Equity Securities Flashcards
Who takes on more risk? Why? A. General creditors B. Bond holders C. Common stockholders D. Preferred stockholders
C. Common stockholders
They are junior to all other parties. Last to be paid.
Known as residual claim to assets.
What is a treasury stock?
Previously outstanding shares which have to be purchased from the secondary market and stored by the board of directors.
What is common stock?
What is it also called?
Last to be paid if corporation is liquidated through bankruptcy.
It is also called junior security.
What are stocks also known as?
Equity securities
What is a stock or share?
Stock is considered an ongoing instrument.
Share represents ownership in a corporation.
Stock share will exist as long as the corporation exists.
What are bonds also known as?
Debt instruments
Or
Leverage instruments
What is a bond?
A loan to the corporation, creating a liability for the corporation.
Bond holders are creditors to the corporation?
What is the significance of a maturity date with bonds?
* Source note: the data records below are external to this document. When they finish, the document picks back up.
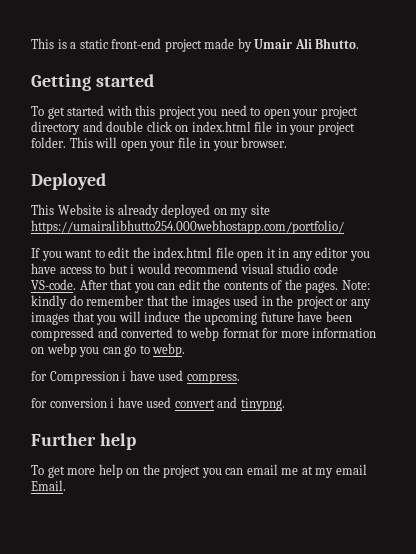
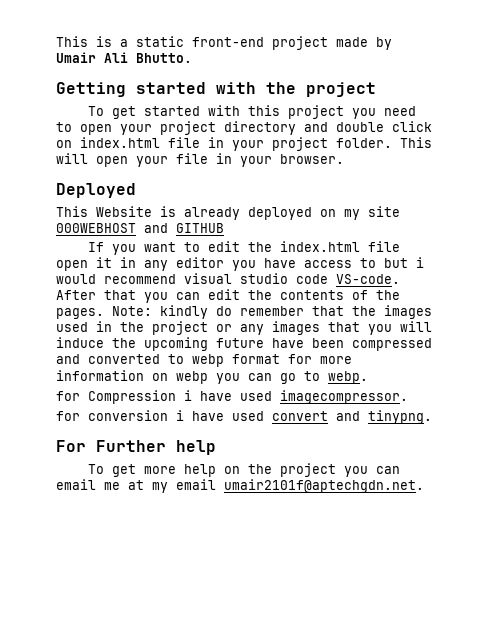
- Getting started
+ Getting started with the project
- This Website is already deployed on my site https://umairalibhutto254.000webhostapp.com/portfolio/
+ This Website is already deployed on my site 000WEBHOST and GITHUB
- for Compression i have used compress.
+ for Compression i have used imagecompressor.
- Further help
+ For Further help
- To get more help on the project you can email me at my email Email.
+ To get more help on the project you can email me at my email umair2101f@aptechgdn.net.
It is when the corporation repays bond holder and the bond ceases to exist
What is total capitalization?
Sum of all stocks and bonds issued to raise operating capital
What are the two net worth equations?
Asset= liabilities+net worth
Assets-liabilities= net worth
Bankruptcy priority
- Employees bank wages
- Internal Revenue Service (IRS)
- Mortgages and lien holders that have specific claim to assets
- Secured bond holders
- Unsecured bond holders or general creditors
- Subordinated debentures
- Preferred stockholders
- Common stockholders
What is the maximum stockholders can lose?
Price paid for the stock
Known as “limited liability”
The total number of shares authorized in the corporate charter
Authorized share
Portion of total authorized shares that are actually sold to investors
Issued shares
Authorized shares that have not yet been sold
Unissued shares
Stock that has been sold and bought back by corporation
Treasury stock
What is the purpose of treasury stock?
Fund employee bonus plans
Or
Distributed to stockholders in lieu of a cash dividend
NO VOTING RIGHTS!!!
Number of shares in the hands of investors at any given time?
Outstanding stock
Equation for outstanding stocks
Outstanding stock= issued shares- treasury stock
Number of outstanding common share x the market price per share
Market cap (capitalization)
Rights of common stockholders?
- right to vote through proxy
- right to transfer ownership
- right to receive dividends once declared
- right to inspect corporation’s books
- preemptive right
- junior claim to corporate assets in the event of liquidation
What issues are voted on?
- Election of board of directors
- changes in operations for the company
- stock splits
- issuance of additional securities
What is voting by proxy?
Limited power of attorney stockholder grants to someone else
Have authority to vote at their discretion or instruction of stockholder
What is the difference between statutory and cumulative voting?
Statutory: shareholders permitted one vote for each share they own for each vacancy.
Cumulative: shareholder has the same total number of votes but may divide them among the vacancies in any way they desire.